Efficient vibrational state coupling in an optical tilted-washboard potential via multiple spatial translations and application to pulse echoes

We measure the application of simple and compound pulses consisting of time-dependent spatial translations to coupling vibrational states of ultracold Rb-85 atoms in a far-detuned 1D optical lattice. The lattice wells are so shallow as to support only two bound states, and we prepare the atoms in the ground state. The lattice is oriented vertically, leading to a tilted-washboard potential analogous to those encountered in condensed-matter systems. Experimentally, we find that a square pulse consisting of lattice displacements and a delay is more efficient than single-step pulses or Gaussian pulses. This is described as an example of coherent control. It is striking that contrary to the intuition that soft pulses minimize loss, the Gaussian pulse is outperformed by the square pulse.
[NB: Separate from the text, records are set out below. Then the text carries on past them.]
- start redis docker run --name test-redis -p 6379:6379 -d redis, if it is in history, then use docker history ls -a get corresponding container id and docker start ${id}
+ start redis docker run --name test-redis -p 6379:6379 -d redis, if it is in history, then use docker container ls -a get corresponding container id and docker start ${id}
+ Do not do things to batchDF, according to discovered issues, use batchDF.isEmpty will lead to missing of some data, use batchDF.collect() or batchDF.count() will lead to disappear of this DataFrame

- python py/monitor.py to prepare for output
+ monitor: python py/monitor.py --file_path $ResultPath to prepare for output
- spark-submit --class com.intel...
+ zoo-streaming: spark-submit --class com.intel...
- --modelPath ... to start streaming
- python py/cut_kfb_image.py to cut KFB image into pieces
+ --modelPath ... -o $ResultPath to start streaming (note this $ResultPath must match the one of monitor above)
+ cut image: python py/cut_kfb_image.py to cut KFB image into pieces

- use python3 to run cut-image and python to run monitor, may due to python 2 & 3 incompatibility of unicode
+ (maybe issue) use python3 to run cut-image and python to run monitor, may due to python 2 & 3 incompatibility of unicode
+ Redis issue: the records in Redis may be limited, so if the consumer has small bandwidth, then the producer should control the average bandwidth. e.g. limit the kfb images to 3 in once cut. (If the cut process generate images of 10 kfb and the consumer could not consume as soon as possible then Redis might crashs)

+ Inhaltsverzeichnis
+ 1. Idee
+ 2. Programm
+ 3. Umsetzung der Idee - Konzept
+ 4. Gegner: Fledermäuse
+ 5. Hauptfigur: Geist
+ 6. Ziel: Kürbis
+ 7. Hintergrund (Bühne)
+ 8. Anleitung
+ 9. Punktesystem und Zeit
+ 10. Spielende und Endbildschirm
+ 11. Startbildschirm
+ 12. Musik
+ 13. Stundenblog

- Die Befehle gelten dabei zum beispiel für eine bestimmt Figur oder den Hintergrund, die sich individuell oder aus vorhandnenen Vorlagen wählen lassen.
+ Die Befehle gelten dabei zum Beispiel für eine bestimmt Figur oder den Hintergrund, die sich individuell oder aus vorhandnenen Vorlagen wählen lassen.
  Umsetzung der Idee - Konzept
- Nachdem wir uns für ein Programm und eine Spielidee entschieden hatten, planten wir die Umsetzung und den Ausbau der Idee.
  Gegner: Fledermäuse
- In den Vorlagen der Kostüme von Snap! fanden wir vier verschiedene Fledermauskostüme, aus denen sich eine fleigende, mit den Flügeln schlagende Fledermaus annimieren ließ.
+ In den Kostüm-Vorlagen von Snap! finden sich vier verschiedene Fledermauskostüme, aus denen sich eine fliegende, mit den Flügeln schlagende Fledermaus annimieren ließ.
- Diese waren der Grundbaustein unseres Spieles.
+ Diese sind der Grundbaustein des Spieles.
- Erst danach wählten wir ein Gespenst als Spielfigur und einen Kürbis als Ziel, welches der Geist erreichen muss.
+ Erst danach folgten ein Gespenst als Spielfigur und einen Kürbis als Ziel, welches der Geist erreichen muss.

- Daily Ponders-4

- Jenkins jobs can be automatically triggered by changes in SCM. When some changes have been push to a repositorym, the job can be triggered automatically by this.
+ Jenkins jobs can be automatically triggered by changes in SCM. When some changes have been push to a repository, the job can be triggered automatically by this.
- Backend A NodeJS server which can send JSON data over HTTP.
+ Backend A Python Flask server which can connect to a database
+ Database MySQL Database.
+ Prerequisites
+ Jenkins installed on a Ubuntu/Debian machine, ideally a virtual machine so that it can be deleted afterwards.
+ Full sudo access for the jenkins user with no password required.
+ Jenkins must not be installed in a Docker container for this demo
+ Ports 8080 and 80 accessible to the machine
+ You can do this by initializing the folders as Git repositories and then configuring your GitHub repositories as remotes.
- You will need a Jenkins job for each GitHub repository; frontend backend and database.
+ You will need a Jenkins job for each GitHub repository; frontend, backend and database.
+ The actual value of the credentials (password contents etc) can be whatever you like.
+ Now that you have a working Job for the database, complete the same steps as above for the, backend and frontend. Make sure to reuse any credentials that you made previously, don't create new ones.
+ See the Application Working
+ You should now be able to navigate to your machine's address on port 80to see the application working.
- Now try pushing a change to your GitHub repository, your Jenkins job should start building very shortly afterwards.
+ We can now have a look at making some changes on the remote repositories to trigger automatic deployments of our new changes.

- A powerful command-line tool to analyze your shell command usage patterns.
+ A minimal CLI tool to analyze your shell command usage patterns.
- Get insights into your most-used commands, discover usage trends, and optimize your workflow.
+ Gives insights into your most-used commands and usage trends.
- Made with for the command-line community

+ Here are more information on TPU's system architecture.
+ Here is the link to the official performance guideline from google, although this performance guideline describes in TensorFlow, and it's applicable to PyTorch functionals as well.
Numerical calculations are in strong agreement with our experimental results and show the superiority of the square pulse to the single-step pulse for all lattice depths and to the Gaussian pulse for lattice depths greater than seven lattice recoil energies. We also compare the effectiveness of these pulses for reviving oscillations of atoms in vibrational superposition states using the pulse-echo technique. We find that the square and Gaussian pulses result in higher echo amplitudes than the single-step pulse. These improved echo pulses allow us to probe coherence at longer times than in the past, measuring a plateau which has yet to be explained. In addition, we show numerically that the vibrational state coupling due to such lattice manipulations is more efficient in shallow lattices than in deep lattices. The coupling probability for an optimized single-step pulse approaches 1/e as the depth goes to infinity (harmonic-oscillator limit), while in shallow lattices with large anharmonicity, the coupling probability reaches a maximum value of 0.51 for a lattice depth of five recoil energies. For square and Gaussian pulses the coupling in the lattice is even stronger, reaching maxima of 0.64 at 6 recoil energies and 0.67 at 5 recoil energies, respectively.